One would assume that the rise of streetwear demand in China would come with the growth of local Chinese streetwear brands. However, when asked why we don't see many famed Chinese streetwear brands in the streetwear scene, Sean's answer was simple: "The way that the Chinese make streetwear is that they try to dip into Western culture[…] they're so focused on trying to remake different variations of what other [Western] brands are making." Sean believes that directly copying Western styles isn't only violating designers' artistic integrity, but is counterintuitive, as consumers are novelty-seeking. Especially as China became infamous for its fake product market, a lot of peoples' hope regarding whether China could one day be a real player in the streetwear fashion industry is lost.

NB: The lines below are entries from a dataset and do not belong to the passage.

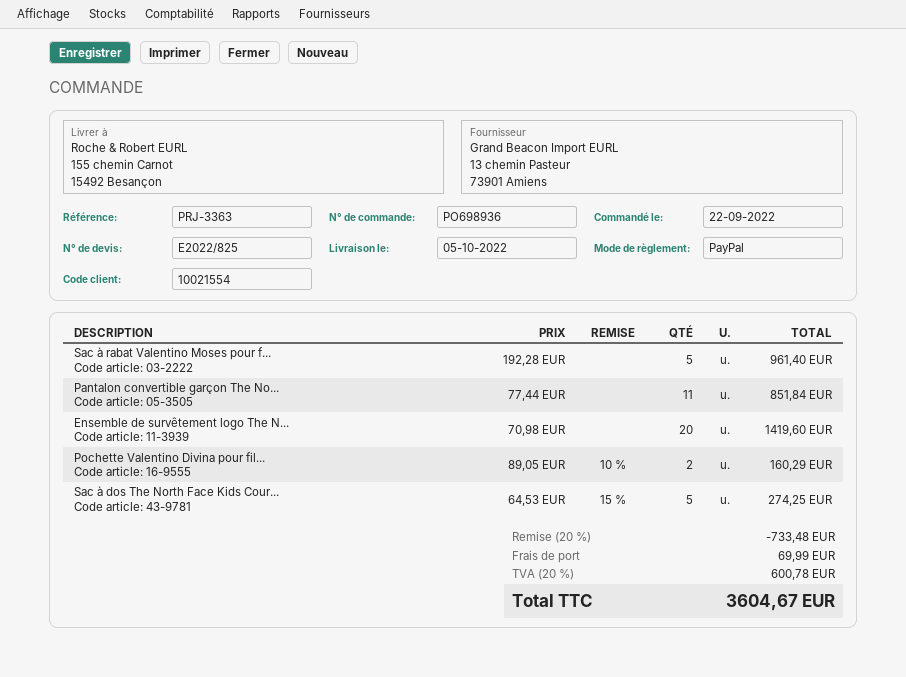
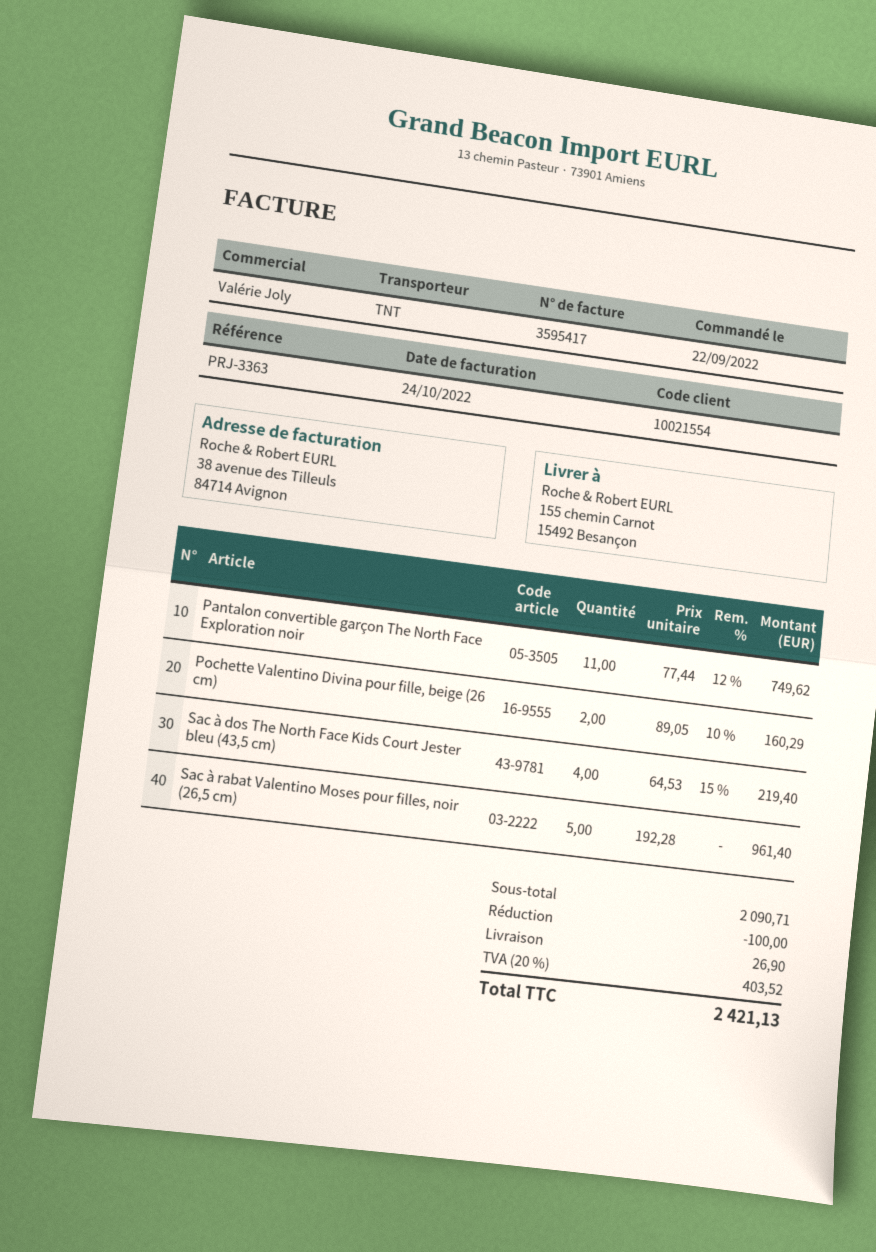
Pantalon convertible garçon The No...: 11 x 77.44 = 851.84 -> 11 x 77.44 - 12% = 749.62
Ensemble de survêtement logo The N...: 20 x 70.98 = 1419.60 -> none
Sac à dos The North Face Kids Cour...: 5 x 64.53 - 15% = 274.25 -> 4 x 64.53 - 15% = 219.40
discount: 733.48 -> 100.00
shipping: 69.99 -> 26.90
tax: 20% = 600.78 -> 20% = 403.52
total: 3604.67 -> 2421.13

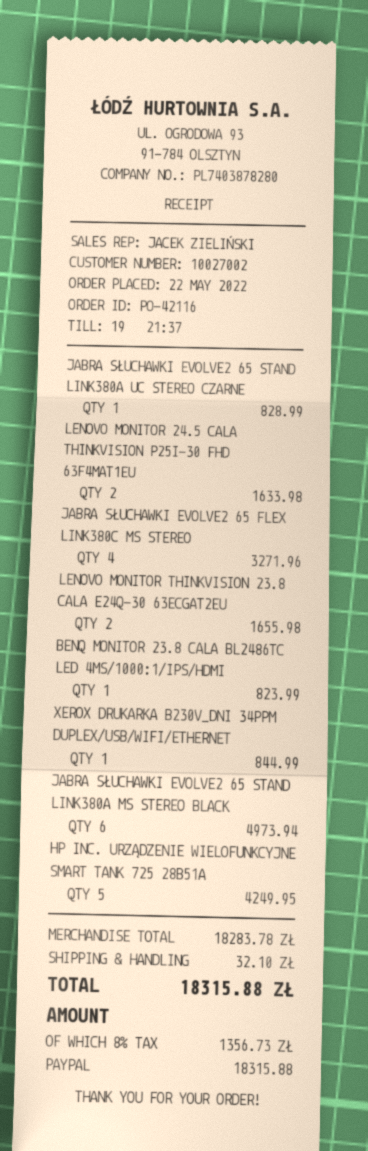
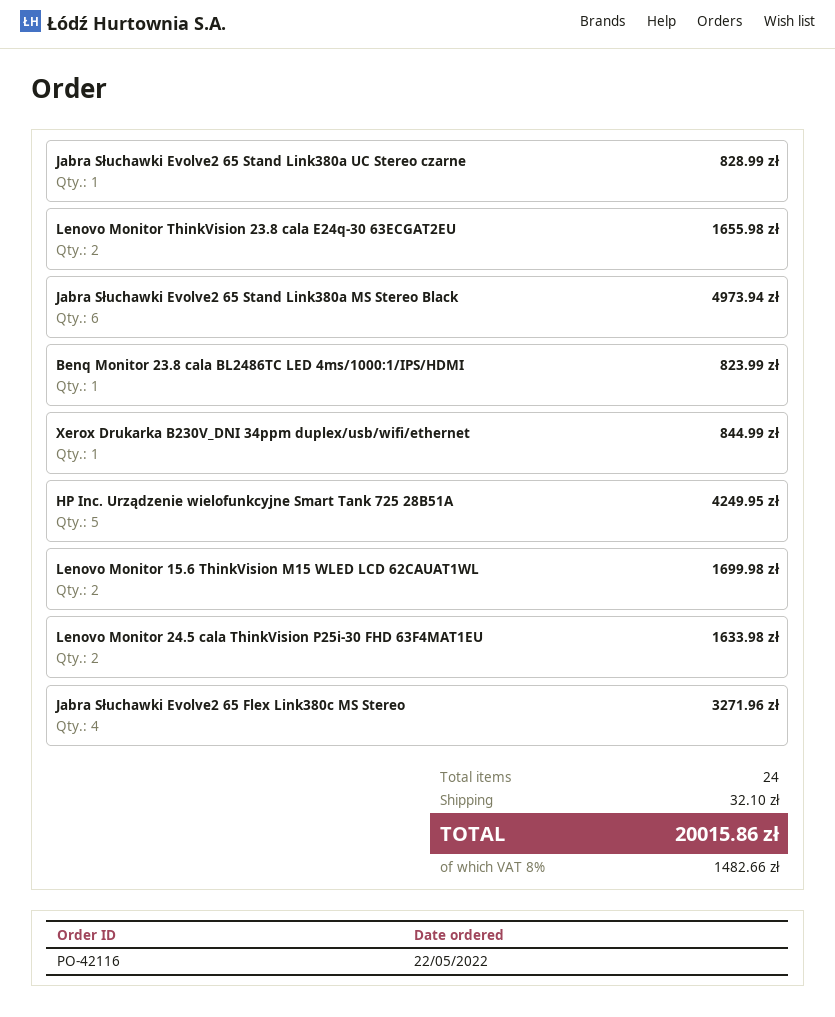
Lenovo Monitor 15.6 ThinkVision M15 WLED LCD 62CAUAT1WL: none -> 2 for 1699.98
tax: 8% = 1356.73 -> 8% = 1482.66
total: 18315.88 -> 20015.86

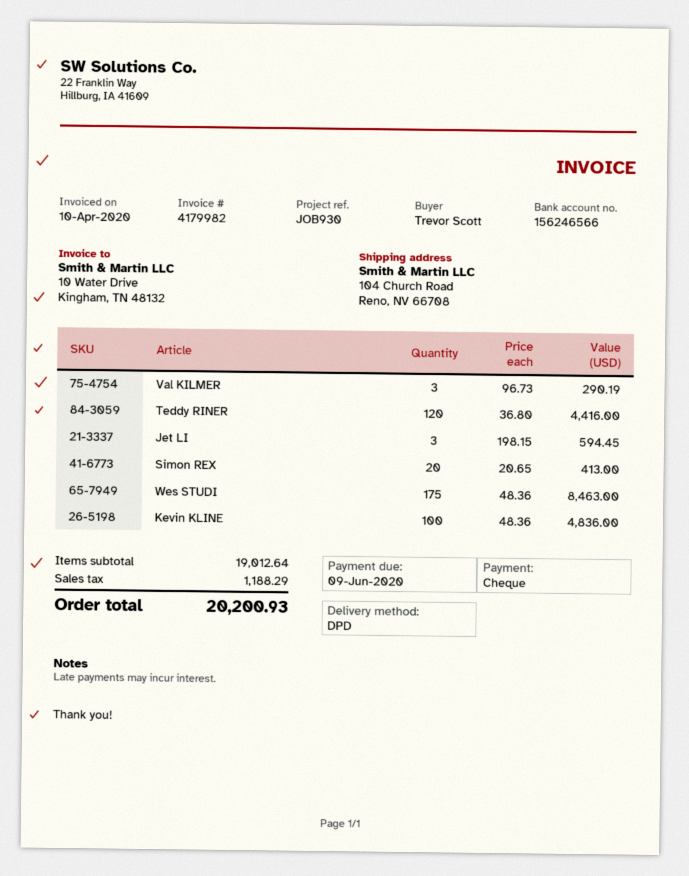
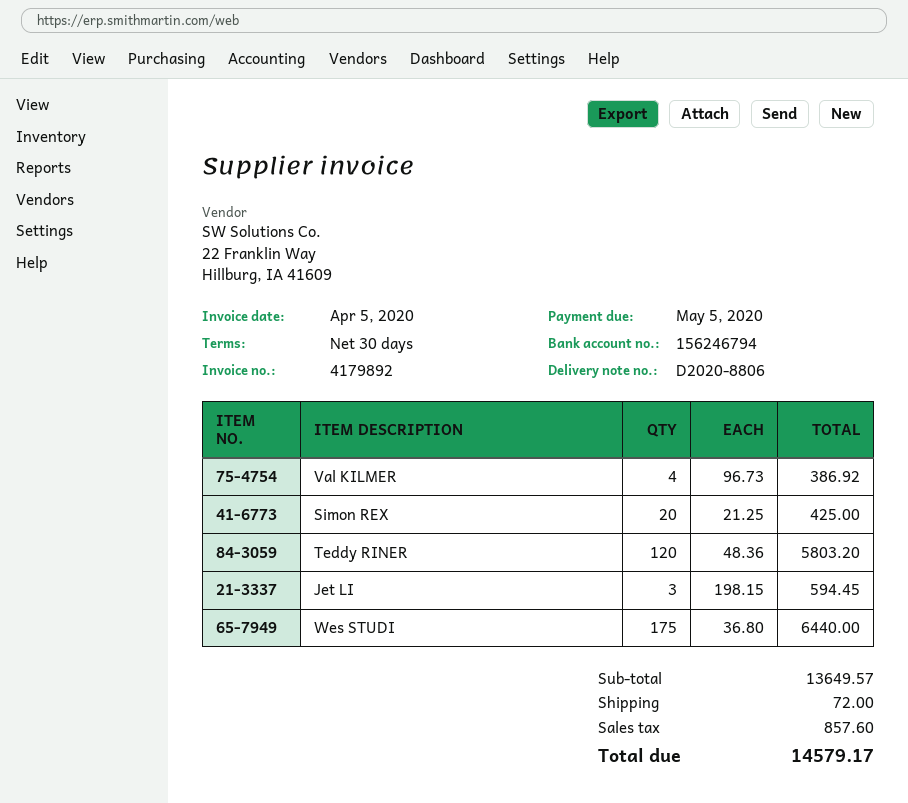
invoice number: 4179982 -> 4179892
invoice date: 2020-04-10 -> 2020-04-05
due date: 2020-06-09 -> 2020-05-05
bank account: 156246566 -> 156246794
Val KILMER: 3 x 96.73 = 290.19 -> 4 x 96.73 = 386.92
Teddy RINER: 120 x 36.80 = 4416.00 -> 120 x 48.36 = 5803.20
Simon REX: 20 x 20.65 = 413.00 -> 20 x 21.25 = 425.00
Wes STUDI: 175 x 48.36 = 8463.00 -> 175 x 36.80 = 6440.00
Kevin KLINE: 100 x 48.36 = 4836.00 -> none
subtotal: 19012.64 -> 13649.57
shipping: none -> 72.00
tax: 1188.29 -> 857.60
total: 20200.93 -> 14579.17

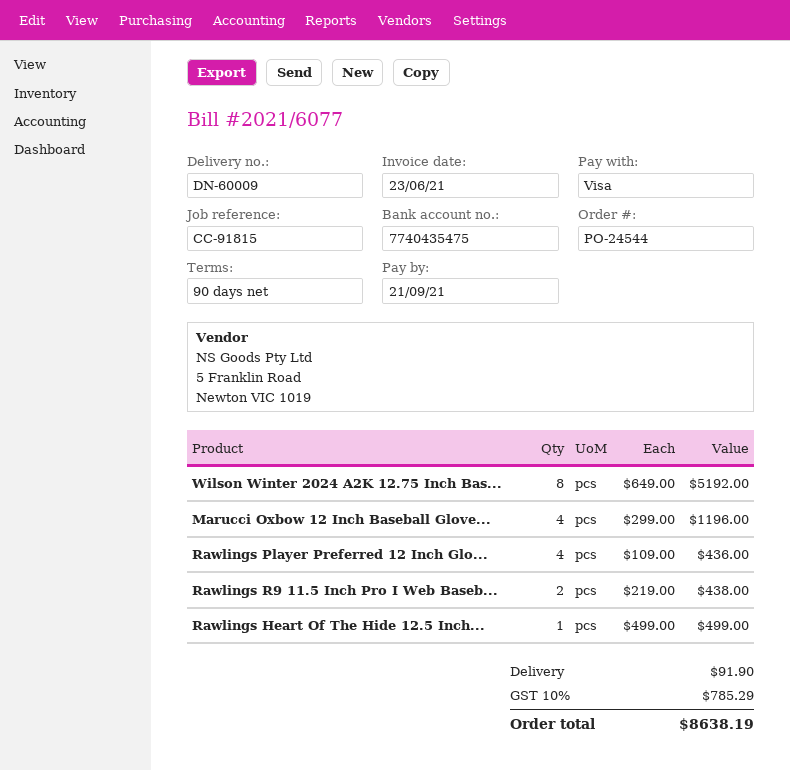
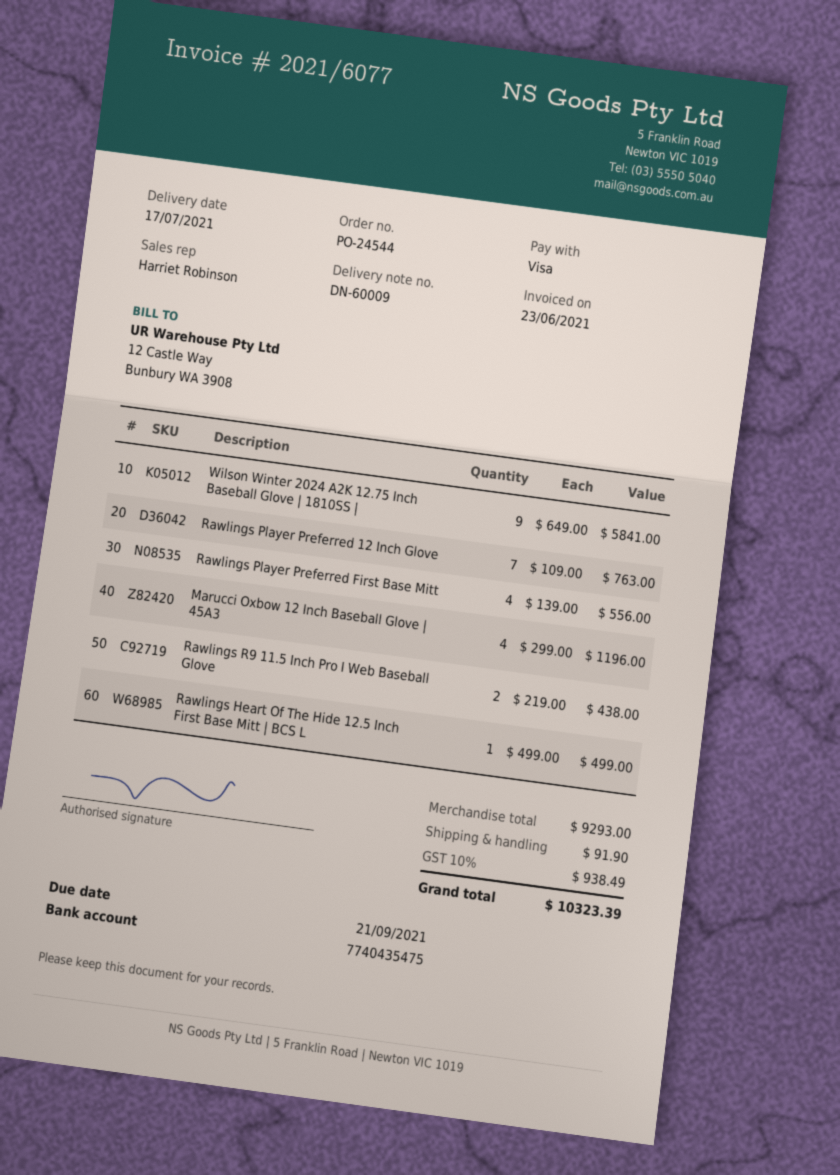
Wilson Winter 2024 A2K 12.75 Inch Bas...: 8 x 649.00 = 5192.00 -> 9 x 649.00 = 5841.00
Rawlings Player Preferred 12 Inch Glo...: 4 x 109.00 = 436.00 -> 7 x 109.00 = 763.00
Rawlings Player Preferred First Base Mitt: none -> 4 x 139.00 = 556.00
tax: 10% = 785.29 -> 10% = 938.49
total: 8638.19 -> 10323.39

Fortunately, Chinese designers such as Uma Wang, owner of her eponymous brand, are taking inspiration from Western influence without exploiting it. Local Chinese brands such as Ms Min, Angel Chen, and Ming Ma are also starting to compete for floor space with Western brands such as Calvin Klein and Stella McCartney. Akane Okutsu from Asian Review proudly explains that "these relative newcomers are not the cheap imitations China was once known for… It is a sign of how China's fashion industry is coming into its own, and challenging Western brands on quality and design rather than price." Sean agrees with this potential, hoping that Chinese designers become less afraid to "make what their [country] represents in their clothes."
Streetwear is supposedly a convergence of California's surf/skate culture, New York's hip-hop scene, and Japan's athleisure couture. Could it one day include oriental vogue?